So tonight, thanks to extreme parental generosity, I got to see Nikolai Lugansky and the St. Petersburg Philharmonic play Rachmaninov’s Piano Concerto No. 2, which was, as might be expected, superb. But listening to it was somewhat double-edged: as happens often with pieces I remember/know very well, I cannot help but think of my father.
My father died when I was 12, and whether intentional or accidental, I have a great deal of difficulty consciously recalling anything of my life with him. There are snippets and scenes here and there, but I cannot remember anything specific or tangible or real about what he or I were like. The clearest memory I yet retain is some nondescript Sunday morning, with Dad lying in bed and watching the Niners play, while my brother and I ran pass patterns around his bedroom as he tossed a Nerf football to us. And even that seems indistinct and cloudy to me. Most of what I know of him is what others have told me about him, which is obviously not the best means of getting an accurate picture of someone who has passed away.

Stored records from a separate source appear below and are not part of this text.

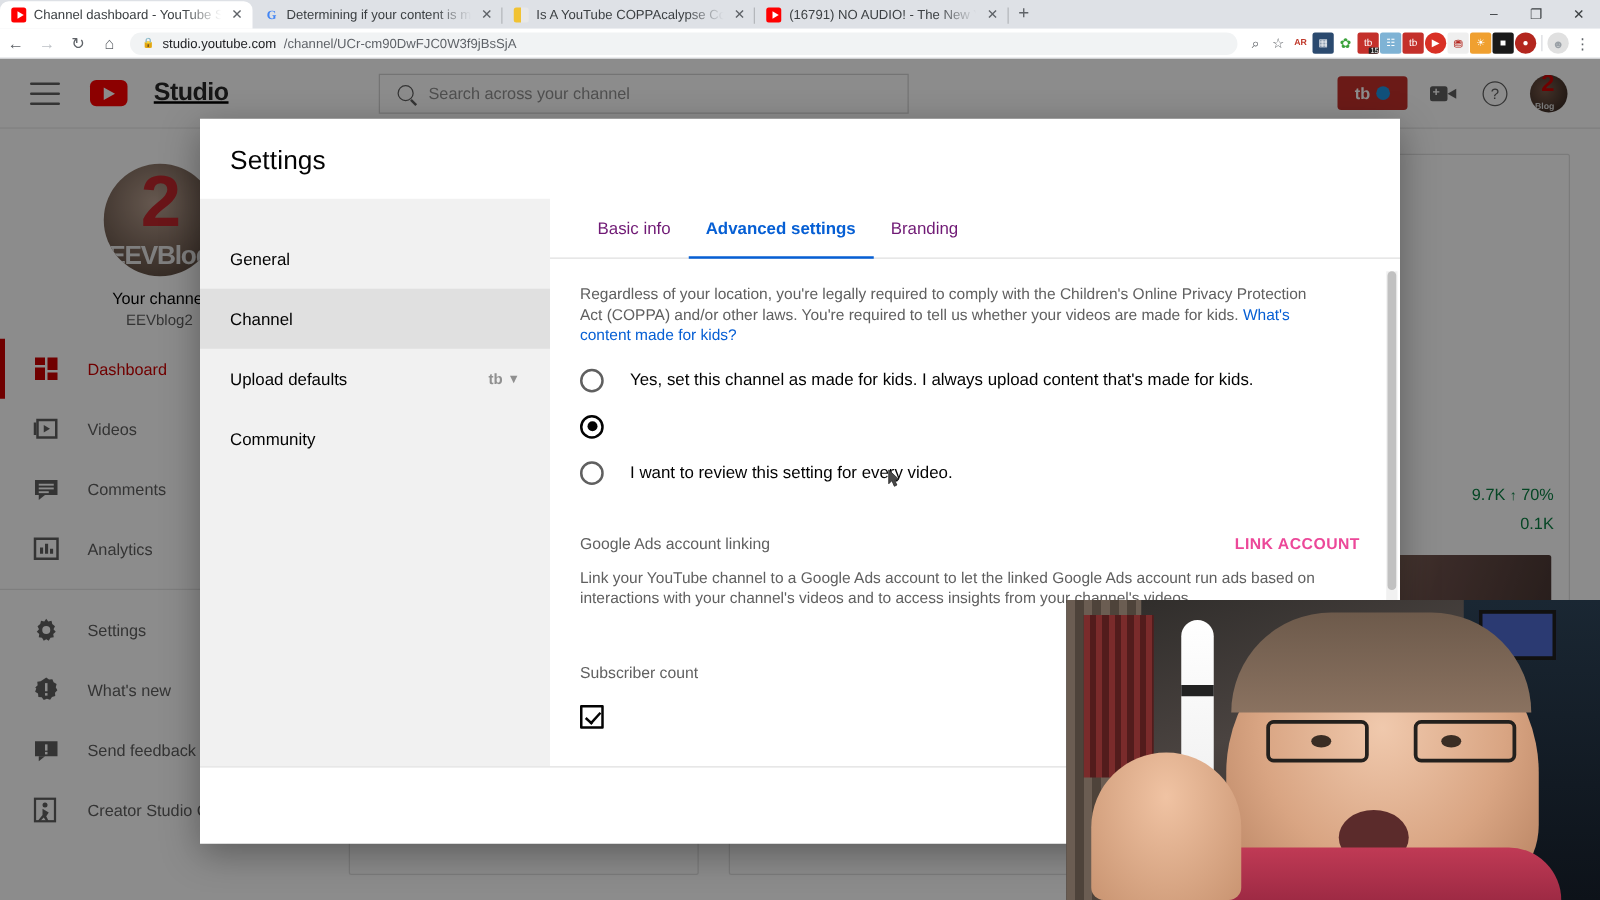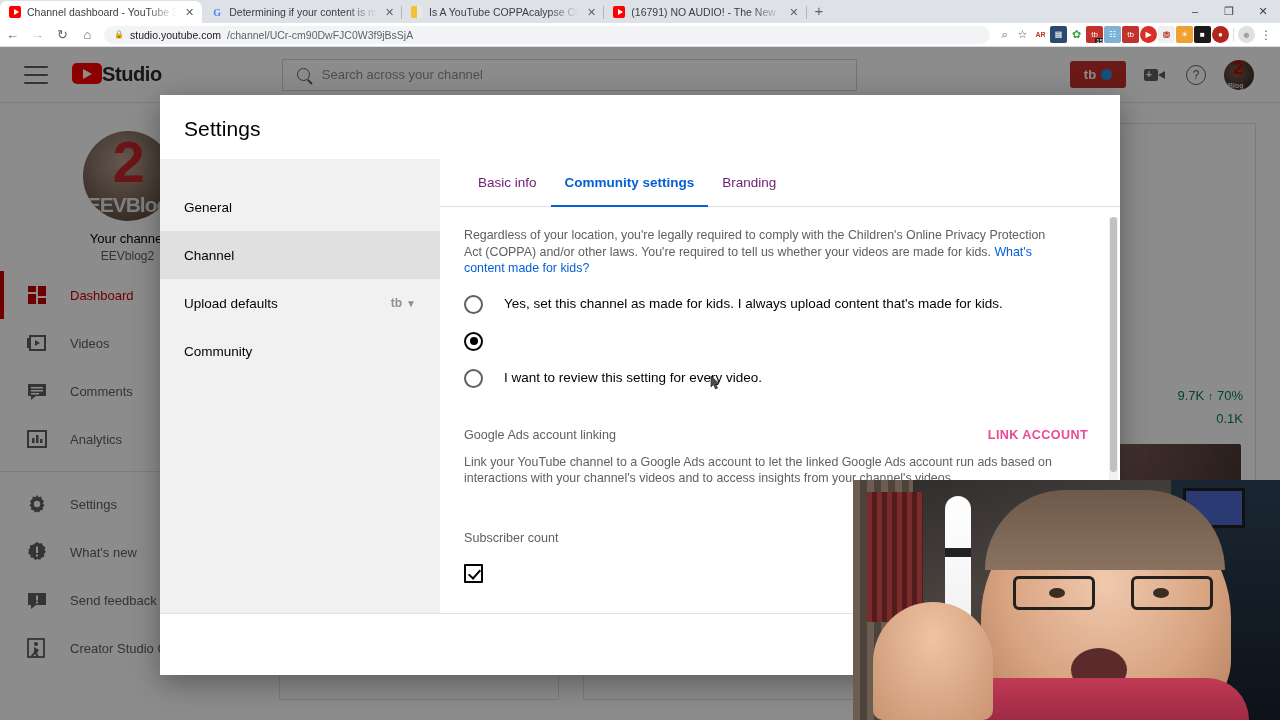--- a/index.html
+++ b/index.html
@@ -98,33 +98,33 @@
     position: absolute; top: 47px; left: 0; width: 1280px; height: 673px;
     background: #fff; overflow: hidden;
   }
   .yt-header {
     height: 56px; display: flex; align-items: center;
     padding: 0 16px; gap: 16px; background: #fff;
     border-bottom: 1px solid #e5e5e5;
   }
   .hamburger { width: 24px; height: 18px; display: flex; flex-direction: column; justify-content: space-between; margin-left: 8px;}
   .hamburger i { display: block; height: 2px; background: #606060; border-radius: 1px; }
-  .studio-logo { display: flex; align-items: flex-start; gap: 0; margin-left: 8px;}
+  .studio-logo { display: flex; align-items: center; gap: 21px; margin-left: 8px; text-decoration: underline;}
   .logo-badge {
     width: 30px; height: 21px; background: #ff0000;
     border-radius: 5px; position: relative;
   }
   .logo-badge::after {
     content: ""; position: absolute; left: 11px; top: 5.5px;
     border-left: 9px solid #fff;
     border-top: 5px solid transparent; border-bottom: 5px solid transparent;
   }
   .logo-word { font-size: 20px; font-weight: bold; color: #282828; letter-spacing: -0.4px; }
   .yt-search {
-    width: 575px; height: 32px; border: 1px solid #d3d3d3;
+    width: 424px; height: 32px; border: 1px solid #d3d3d3;
     display: flex; align-items: center; gap: 12px;
     padding: 0 14px; margin-left: 104px; color: #909090; font-size: 13px;
   }
   .mag { width: 13px; height: 13px; border: 1.6px solid #606060; border-radius: 50%; position: relative; flex: 0 0 13px;}
   .mag::after { content: ""; position: absolute; right: -4px; bottom: -3px; width: 6px; height: 1.6px; background: #606060; transform: rotate(45deg); }
   .hdr-right { margin-left: auto; display: flex; align-items: center; gap: 18px; padding-right: 10px;}
   .tb-badge {
     width: 56px; height: 27px; background: #c4302b; border-radius: 3px;
     display: flex; align-items: center; justify-content: center; gap: 5px;
   }
@@ -617,21 +617,21 @@
         <span>Community</span>
       </div>
     </div>
 
     <div class="modal-content">
       <div class="tabs-row">
         <div class="tab-item">
           <span>Basic info</span>
         </div>
         <div class="tab-item active">
-          <span>Community settings</span>
+          <span>Advanced settings</span>
         </div>
         <div class="tab-item">
           <span>Branding</span>
         </div>
       </div>
 
       <div class="panel">
         <div class="para"><span>Regardless of your location, you're legally required to comply with the Children's Online Privacy Protection Act (COPPA) and/or other laws. You're required to tell us whether your videos are made for kids. </span><a href="#">What's content made for kids?</a></div>
 
         <div class="radio-row">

But when I hear something like the symphony tonight, which followed Rachmaninov with Rimsky-Korsakov’s Scheherazade, even though I haven’t listened to the second piece in what is probably decades, I recognize emotions in myself resonating. Nothing tangible, and so ephemeral that if I focus on them I feel they will effervesce away, but I know I’m feeling not just the passion of the music, but the pull of the past. At times it’s so melancholy and nostalgic that it’s almost unbearable, but it’s also when I feel closer to my father than I ever have.